Mr Von Aulock said that following an assessment of the Durban retail market, the investment in the Suncoast expansion had increased to R3.5bn. The revamp will include a 49,500m² retail mall and additional restaurants.
Although considerably smaller than Tsogo’s Montecasino property in Johannesburg, Suncoast held the highest earnings before interest, tax, depreciation, amortisation and rental (ebitdar) margin of all the company’s casinos at more than 45%. Suncoast increased its ebitdar contribution 10% to R374m.
But Mr Von Aulock cautioned against reading too much into the half-year performance.
“The current volatility in the casino market — whether it is individual properties or regions — means that we can’t assume that because Suncoast had a good six months the next six months will be good as well.”
Overall, Tsogo’s net gaming win for the interim period was up 4% to R3.56bn. Mr Von Aulock argued that Tsogo’s casino operations would continue to feel margin pressure as long as the gaming win number was growing at below the inflation rate.

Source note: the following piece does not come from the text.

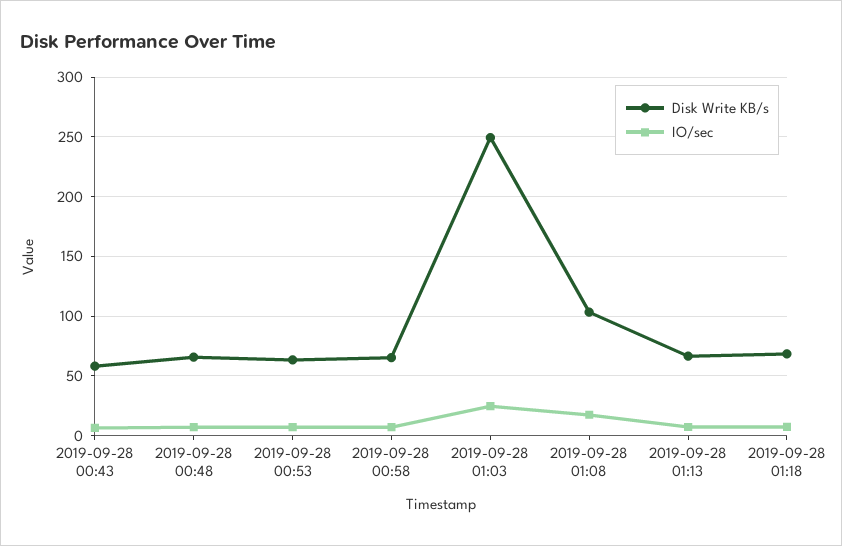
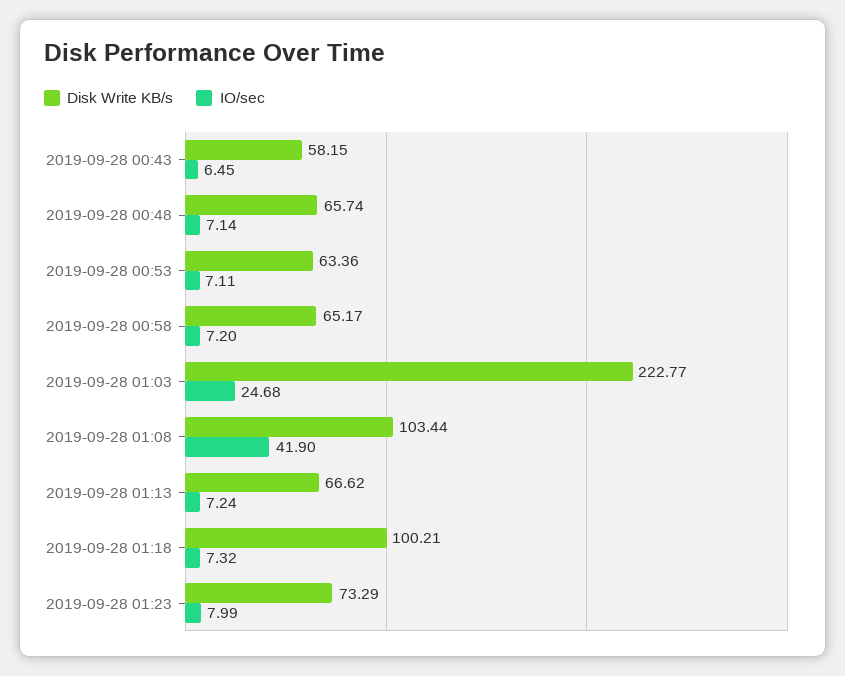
Disk Write KB/s, 2019-09-28 01:03: 250 -> 222.77
IO/sec, 2019-09-28 01:08: 20 -> 41.9
Disk Write KB/s, 2019-09-28 01:18: 70 -> 100.21
Disk Write KB/s, 2019-09-28 01:23: none -> 73.29
IO/sec, 2019-09-28 01:23: none -> 7.99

The star performer for Tsogo in the interim period was the Offshore Hotels division, which pumped up revenue 34% to R337m.

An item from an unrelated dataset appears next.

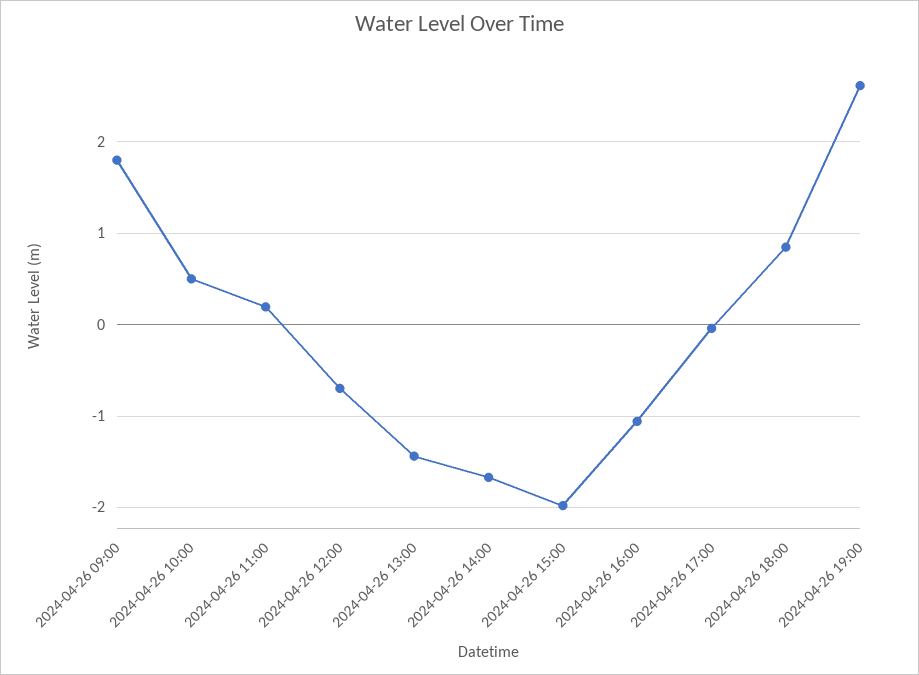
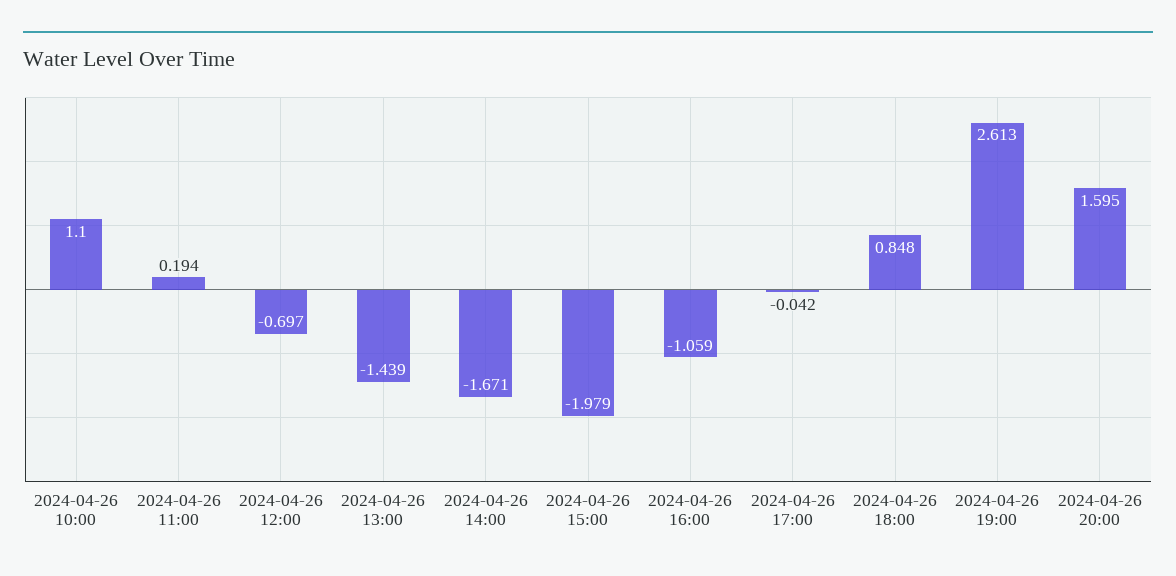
2024-04-26 09:00: 1.8 -> none
2024-04-26 10:00: 0.5 -> 1.1
2024-04-26 20:00: none -> 1.595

With a spread of properties across Africa, Tsogo benefitted from a recovery in travelling after the effect of the Ebola epidemic and the weakening of the rand against the dollar and the euro.
Looking ahead, Mr Von Aulock conceded the second half outlook was not bright for Tsogo.
“We expect trading conditions to remain under pressure due to the ongoing macro-economic conditions and weak consumer sentiment.”
But he stressed Tsogo remained highly cash-generative — with more than R2bn in cash generated from operations in the interim period.